Valentino also said that the beverage association members are doing more to include healthy beverage choices, including voluntarily placing clear calorie labels on the front of bottles, cans and packs and placing calorie awareness signs on vending machines, fountain equipment and retail coolers in Maryland and other states.

"We are providing consumers with more choices, smaller portion sizes, and fewer calories than ever before so that they can make the choice that is best for them and their families," she said.

Lack of choice hurts sales

In addition to restricting choice, opponents say that this measure not only targets vending machine operators, but also negatively impacts profits.

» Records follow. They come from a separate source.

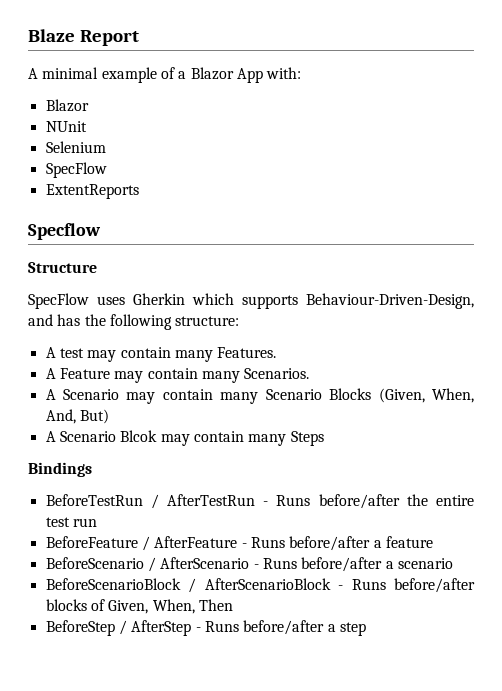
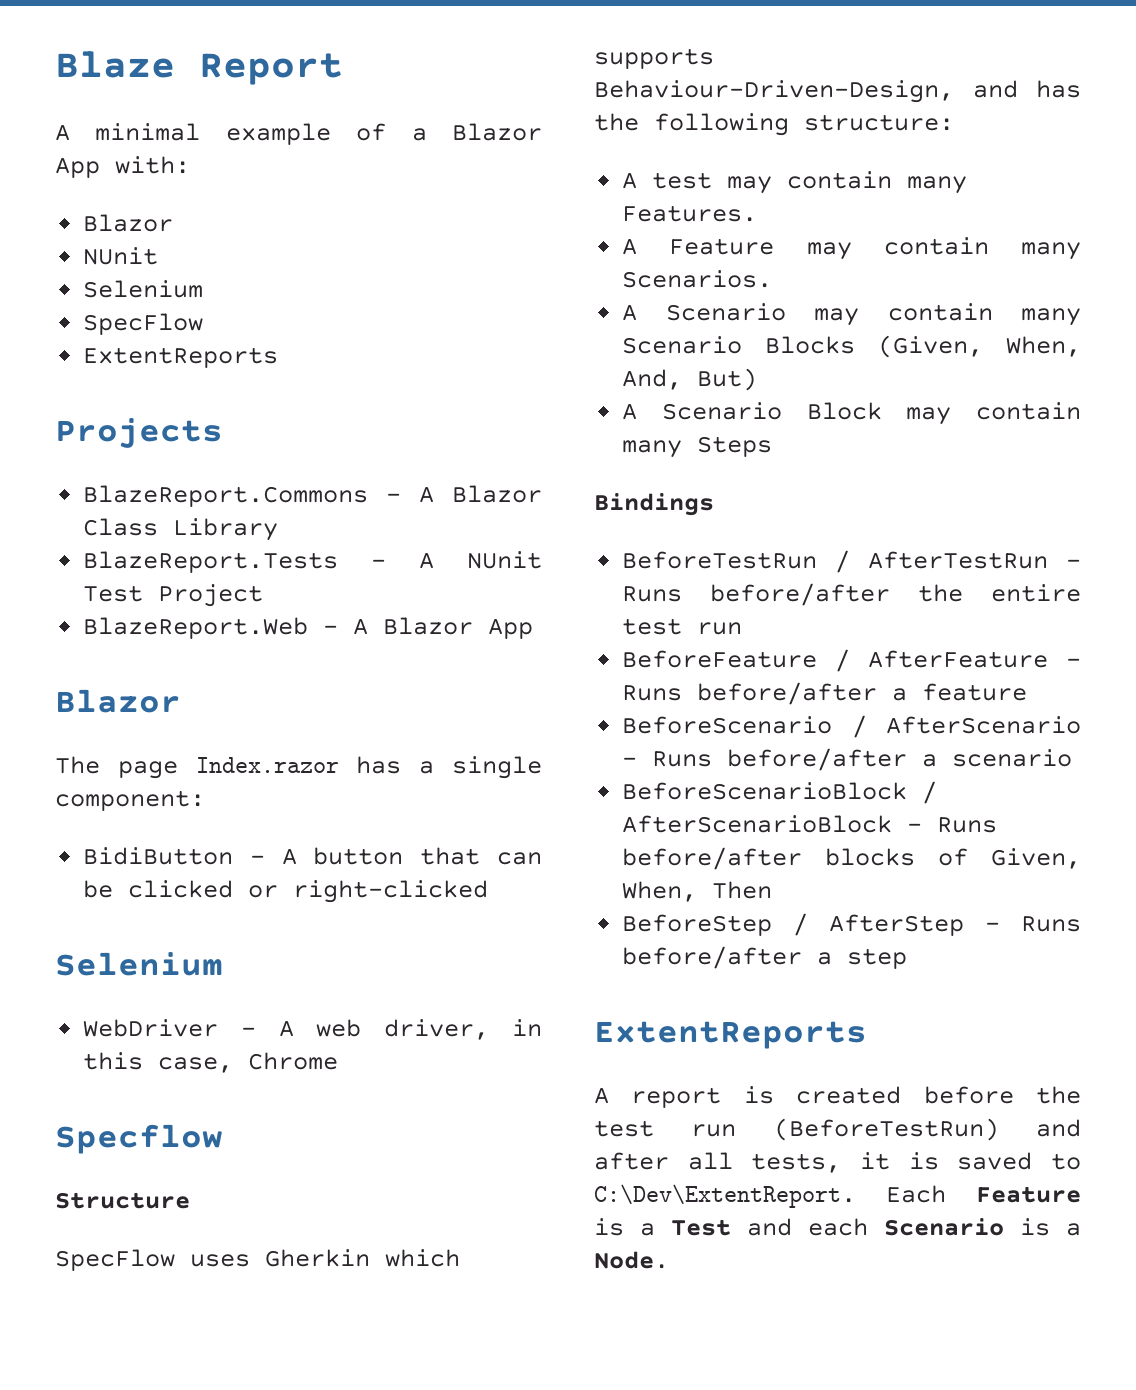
+ Projects
+ BlazeReport.Commons - A Blazor Class Library
+ BlazeReport.Tests - A NUnit Test Project
+ BlazeReport.Web - A Blazor App
+ Blazor
+ The page Index.razor has a single component:
+ BidiButton - A button that can be clicked or right-clicked
+ Selenium
+ WebDriver - A web driver, in this case, Chrome
- A Scenario Blcok may contain many Steps
+ A Scenario Block may contain many Steps
  BeforeStep / AfterStep - Runs before/after a step
+ ExtentReports
+ A report is created before the test run (BeforeTestRun) and after all tests, it is saved to C:\Dev\ExtentReport. Each Feature is a Test and each Scenario is a Node.

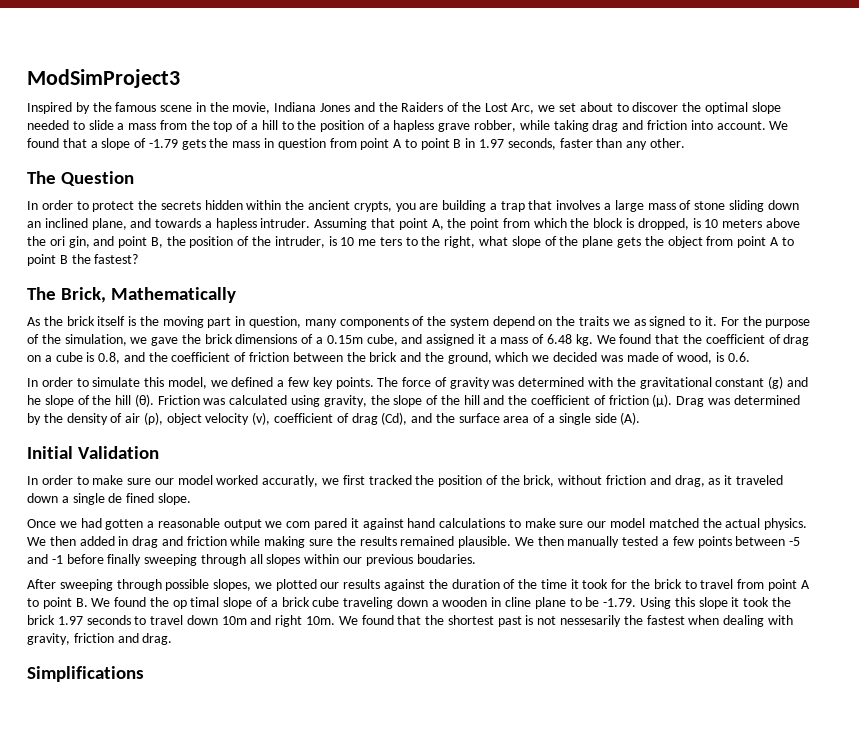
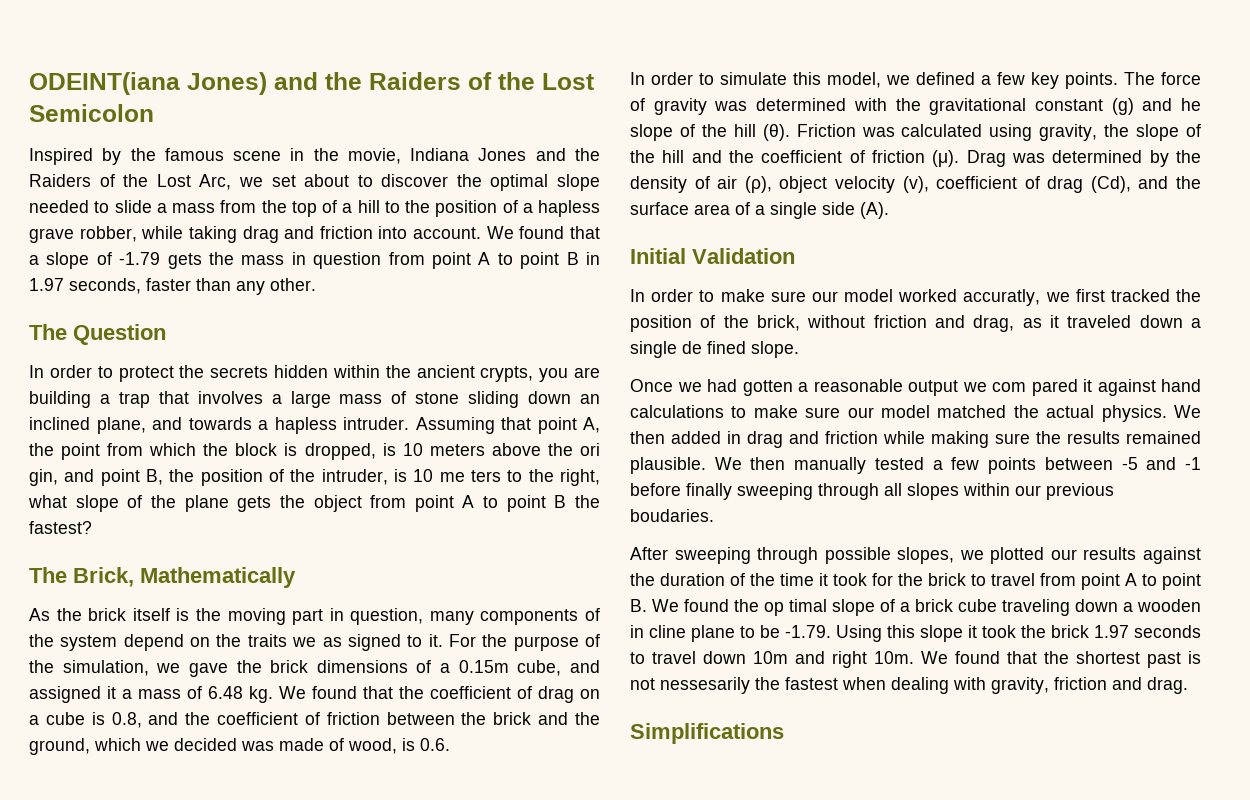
- ModSimProject3
+ ODEINT(iana Jones) and the Raiders of the Lost Semicolon

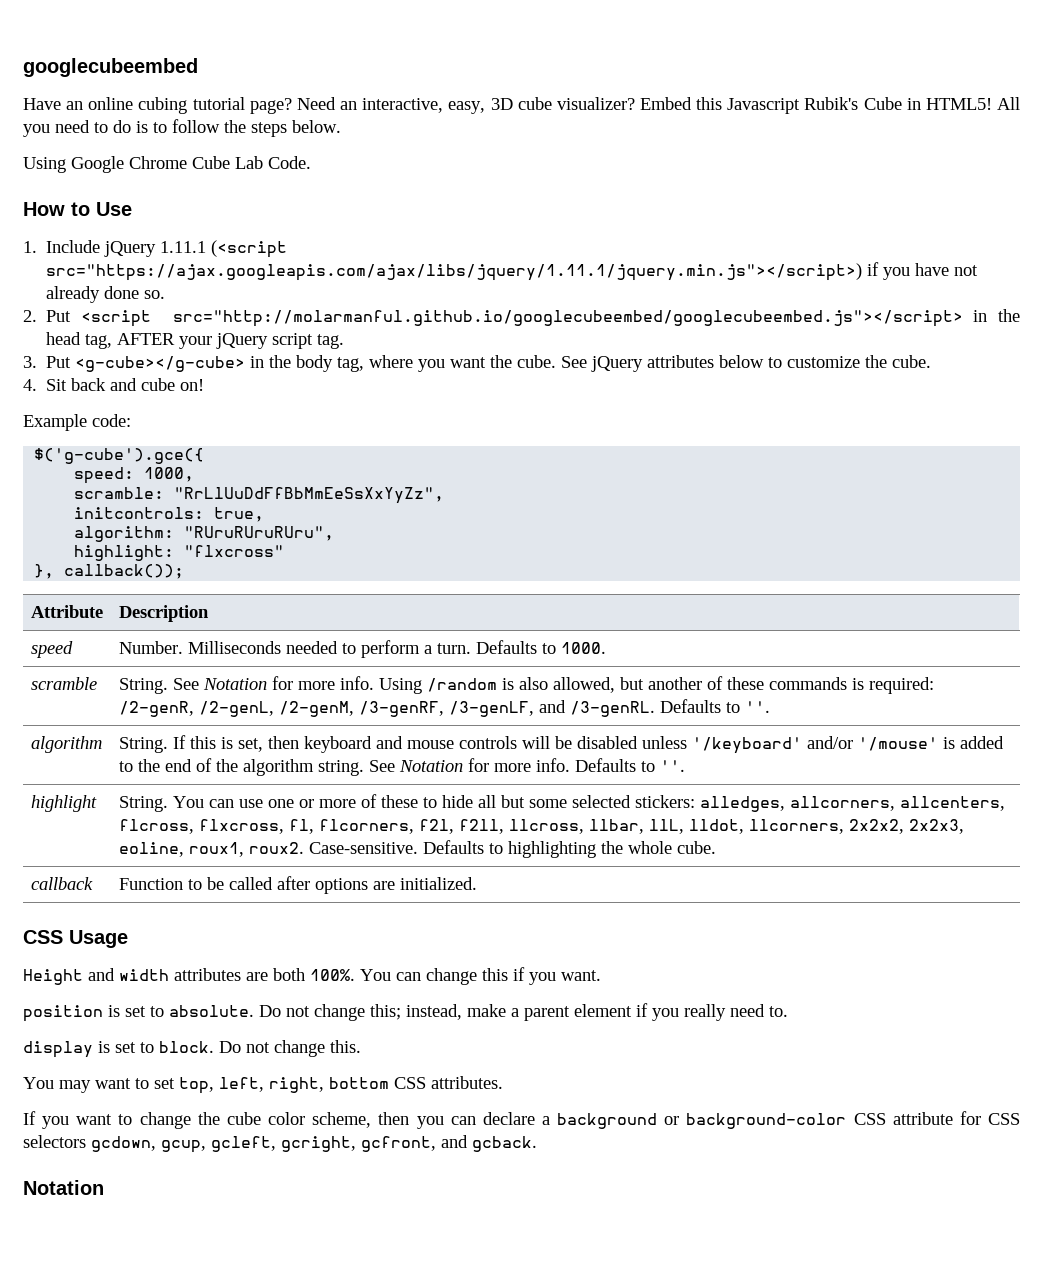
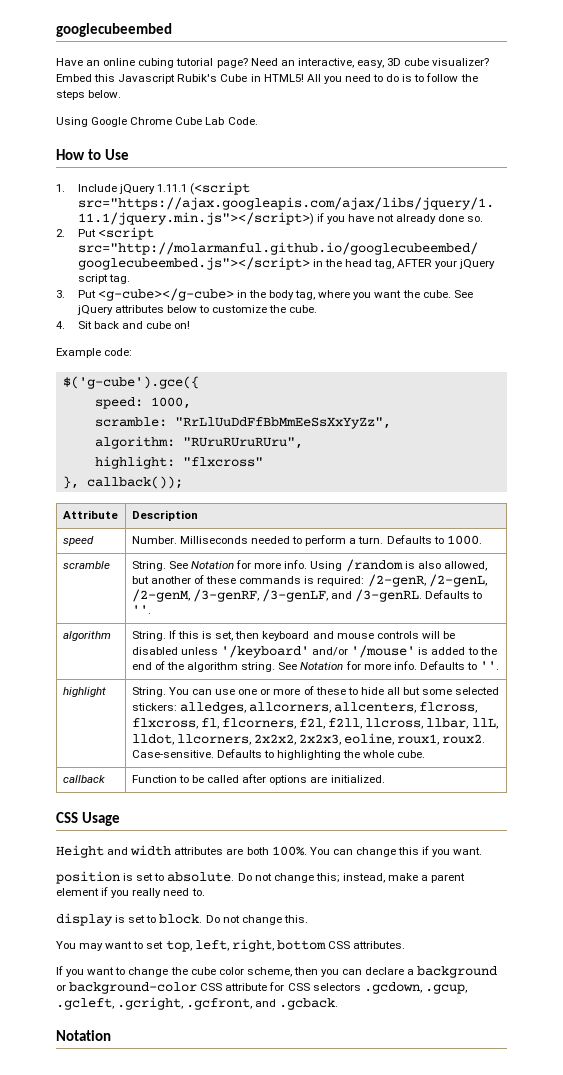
- initcontrols: true,
- If you want to change the cube color scheme, then you can declare a background or background-color CSS attribute for CSS selectors gcdown, gcup, gcleft, gcright, gcfront, and gcback.
+ If you want to change the cube color scheme, then you can declare a background or background-color CSS attribute for CSS selectors .gcdown, .gcup, .gcleft, .gcright, .gcfront, and .gcback.

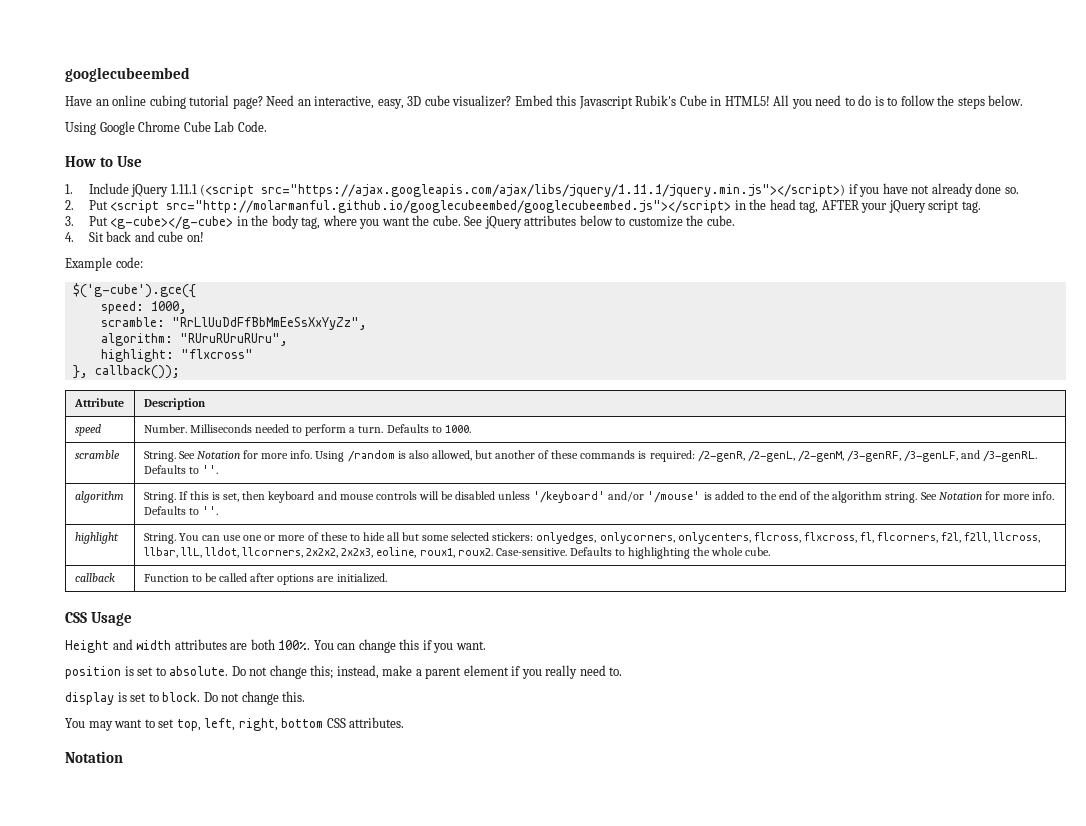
- You can use one or more of these to hide all but some selected stickers: alledges, allcorners, allcenters, flcross, flxcross, fl, flcorners, f2l, f2ll, llcross, llbar, llL, lldot, llcorners, 2x2x2, 2x2x3, eoline, roux1, roux2.
+ You can use one or more of these to hide all but some selected stickers: onlyedges, onlycorners, onlycenters, flcross, flxcross, fl, flcorners, f2l, f2ll, llcross, llbar, llL, lldot, llcorners, 2x2x2, 2x2x3, eoline, roux1, roux2.
- If you want to change the cube color scheme, then you can declare a background or background-color CSS attribute for CSS selectors .gcdown, .gcup, .gcleft, .gcright, .gcfront, and .gcback.

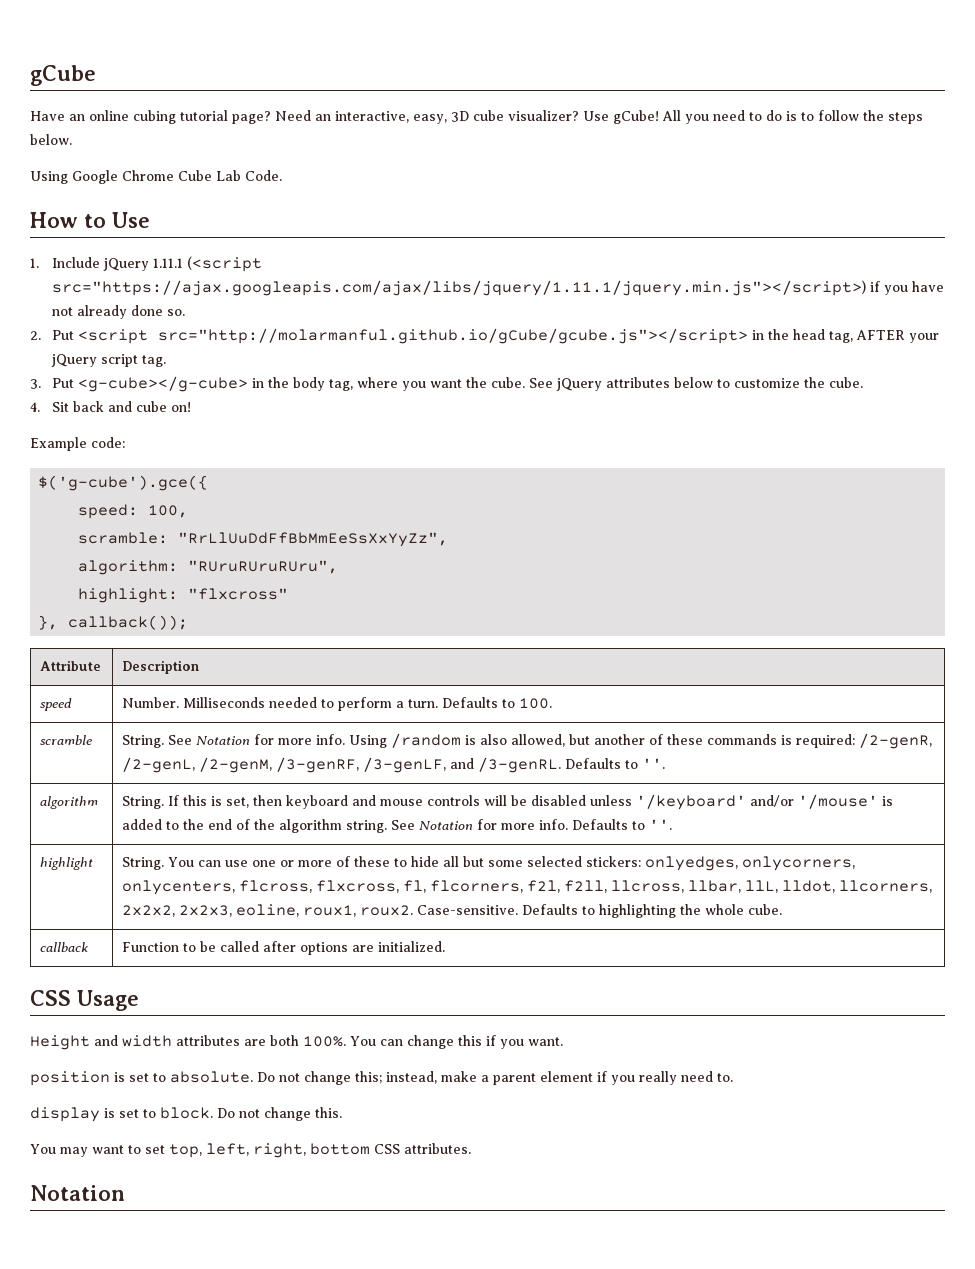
- googlecubeembed
+ gCube
- Embed this Javascript Rubik's Cube in HTML5!
+ Use gCube!
- 2. Put <script src="http://molarmanful.github.io/googlecubeembed/googlecubeembed.js"></script> in the head tag, AFTER your jQuery script tag.
+ 2. Put <script src="http://molarmanful.github.io/gCube/gcube.js"></script> in the head tag, AFTER your jQuery script tag.
- speed: 1000,
+ speed: 100,
- speed | Number. Milliseconds needed to perform a turn. Defaults to 1000.
+ speed | Number. Milliseconds needed to perform a turn. Defaults to 100.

"To be limited by choice and taking the choice away from everyone is going to destroy sales in vending. So our sales, and we've done tests before, could be cut in half," said Scott Meskin, president of Black Tie Services, a family-owned Breakroom Service Provider. "By limiting the items in the vending machine is really just targeting vending companies. They aren't limiting what's being sold in the hot dog stand right outside the courthouse. They aren't limiting what's being sold in the convenience store right next to the courthouse."

When first introducing this bill to the committee, Del. Hayes warned that opponents such as vending machine companies would associate these food and beverage changes with a decrease in profits.

"They will make it seem that people will only buy less healthy items," he said. "They should read their own trade publications, which all say that healthier items are all selling like crazy."

Nutrition group wants more healthy choices

"We continually miss giving consumers the opportunity to eat in a way that would promote good health," said Barbara Hoffstein, a volunteer state policy representative for the Maryland Academy of Nutrition and Dietetics. "Because of this, we increase our health costs. But a lot of times the people who are paying for health care costs are the community, the taxpayers."

According to Hoffstein, who surveyed the vending machines in the Senate building, only 1 of the 26 choices met the qualifications for a healthy snack—peanuts. As for the beverage vending machine, only water qualified.

"There is reason the underserved in this country are more obese and sicker than the rest of our citizens," Hoffstein added. "They don't have access to healthy food and they need more education about healthy choices. Are you imposing the same fate on yourselves and your staffers by providing food-desert style vending machines?"